Так что никакой науки истории не существует, а есть лишь пред
наука для нее, которая обнаруживает уже существующее. Для самого же исторического взгляда данные – всегда символы. Однако естествознание – это всегда только наука. Имея техническое происхождение и технические цели, оно желает лишь обнаруживать данные, законы каузального характера, а стоит ему только направить взор на что-то другое, как оно сразу становится метафизикой, чем-то сверхприродным. Но по этой причине исторические и естественно-научные данные друг от друга отличаются. Вторые вечно повторяются, первые же не повторяются никогда. Вторые являются истинами, первые же – фактами. Какими бы близкими друг другу ни представали «случаи» и «причины» в повседневной картине жизни, на глубинном уровне они принадлежат к разным мирам. Воистину картина истории, существующая у данного человека (а с ней и сам человек), тем площе, чем решительнее в ней господствует зримый случай, а значит, и историография тем бессодержательнее, чем больше она исчерпывает свой объект установлением чисто фактических отношений. Чем глубже некто переживает историю, тем реже будут ему выпадать «каузальные» впечатления и тем более несомненно, что он будет их воспринимать как что-то целиком и полностью малозначительное. Просмотрите естественно-научные сочинения Гёте, и вы поразитесь, обнаружив там представление живой природы без формул, без законов, почти без единого следа какой-либо каузальности. Время для него – это не отстояние, а ощущение. Просто ученый, который лишь критически разлагает и упорядочивает, а не созерцает и ощущает, вряд ли обладает даром пережить здесь нечто окончательное и глубинное. Однако история этого требует; и с полным основанием мы наблюдаем тот парадокс, что исследователь истории тем значительнее, чем в меньшей степени он принадлежит к собственно этой науке.Нижеследующая схема является обобщением сказанного.
19
Можем ли мы выдвигать какую-либо группу фактов социального, религиозного, физиологического, морального характера в качестве «причины» другой группы?
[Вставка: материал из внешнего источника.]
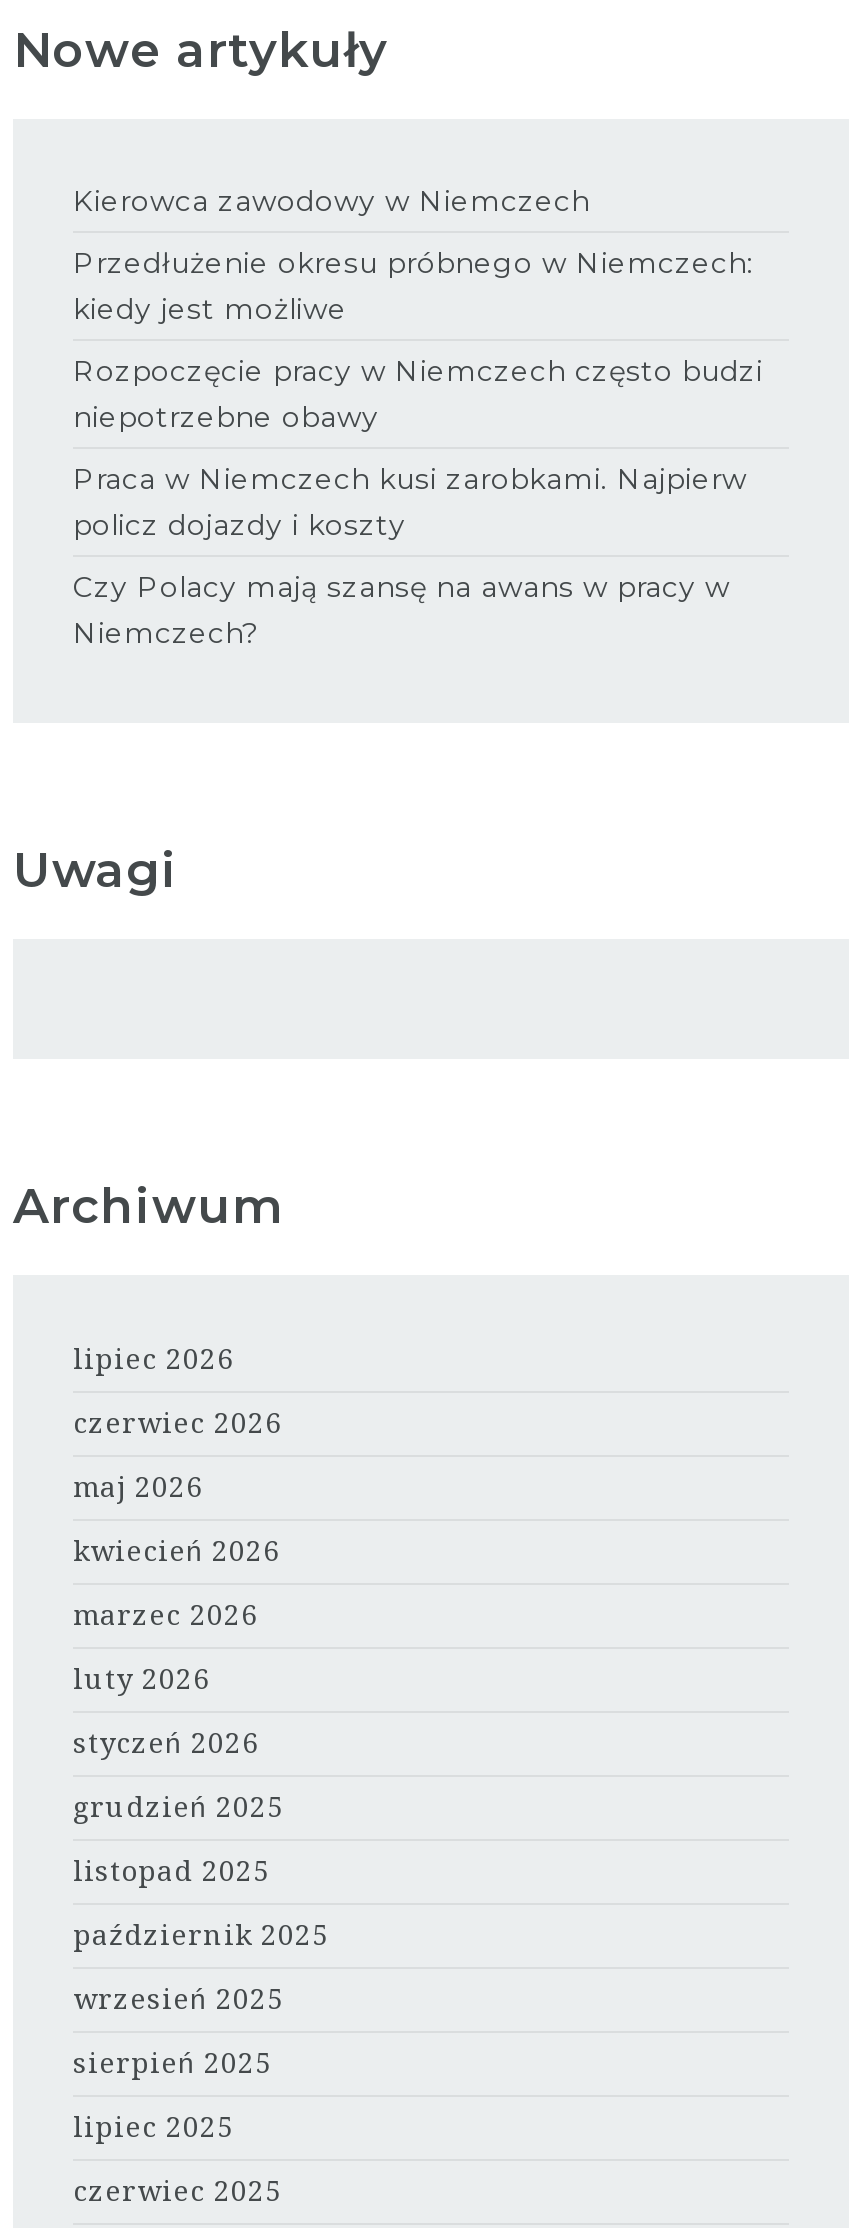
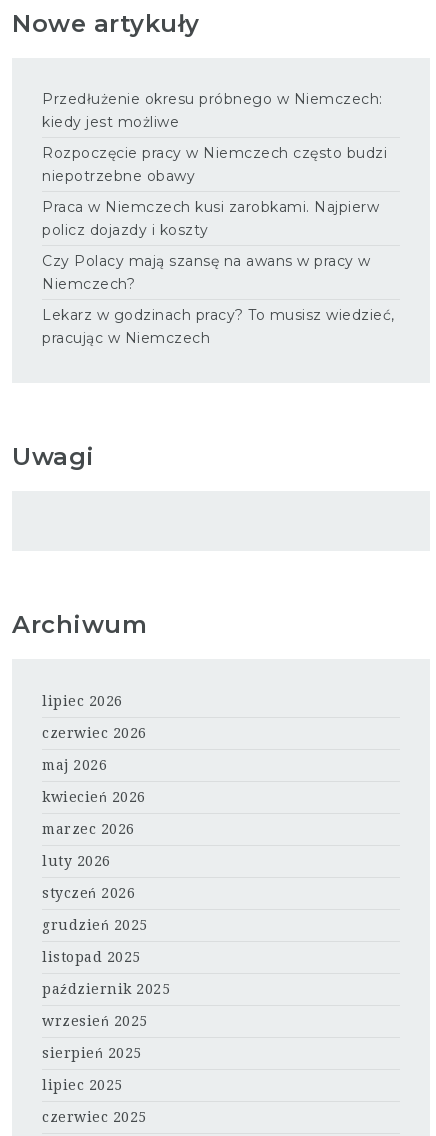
- Kierowca zawodowy w Niemczech

moved up: Przedłużenie okresu próbnego w Niemczech: | kiedy jest możliwe | Rozpoczęcie pracy w Niemczech często budzi | niepotrzebne obawy | Praca w Niemczech kusi zarobkami. Najpierw | policz dojazdy i koszty | Czy Polacy mają szansę na awans w pracy w | Niemczech?

+ Lekarz w godzinach pracy? To musisz wiedzieć,
+ pracując w Niemczech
Рационалистическая историография и в еще большей степени нынешняя социология, по сути, только этим и занимаются. Для них это означает постигать
историю, углублять ее познание. Однако для цивилизованного человека в глубине всегда наличествует разумная цель. Без этого его мир обессмыслился бы. Разумеется, вовсе не характерная для той же физики свобода в выборе основополагающих причин не лишена здесь комизма. Один выбирает в качестве prima causa [первопричины (лат.)] одно, другой – другое, что оказывается неисчерпаемым источником взаимной полемики, и все наполняют свои труды мнимыми объяснениями хода всемирной истории в духе естественных взаимосвязей. Классическое выражение этому методу дал Шиллер посредством одной из своих бессмертных банальностей, стиха о мировом механизме, поддерживаемом «голодом и любовью»{66}. Век XIX, переходя от рационализма к материализму, возвысил его мнение до канонически непогрешимого. Тем самым культ пользы был поставлен во главу угла. Во имя столетия Дарвин принес ему в жертву учение Гёте о природе. Органическая логика фактов жизни была заменена механической в физиологическом облачении. Наследственность, приспособление, половой подбор – все это целесообразные причины с чисто механическим содержанием. На место исторических предначертаний заступает естественно-природное движение «в пространстве». Однако существуют ли исторические, душевные, бывают ли вообще живые «процессы»? Имеют ли исторические движения, например эпоха Просвещения или Возрождения, вообще что-либо общее с естественно-научным понятием движения? Со словом «процесс» судьба оказалась упраздненной. Тайна становления была обнажена. У событий в мире более не оказалось трагической структуры, осталась одна только математическая. Отныне «строгий» историк исходит из того, что в картине истории наличествует последовательность состояний механического типа, что они, подобно физическому эксперименту или химической реакции, доступны для рассудочного препарирования и что тем самым основания, средства, пути, цели должны образовать прочную и осязаемую сеть, лежащую на поверхности зримого. Картина оказывается ошеломляющим образом упрощенной. И следует признать, что при достаточной примитивности наблюдателя данное допущение – лично для него и для его картины мира – оказывается оправданным.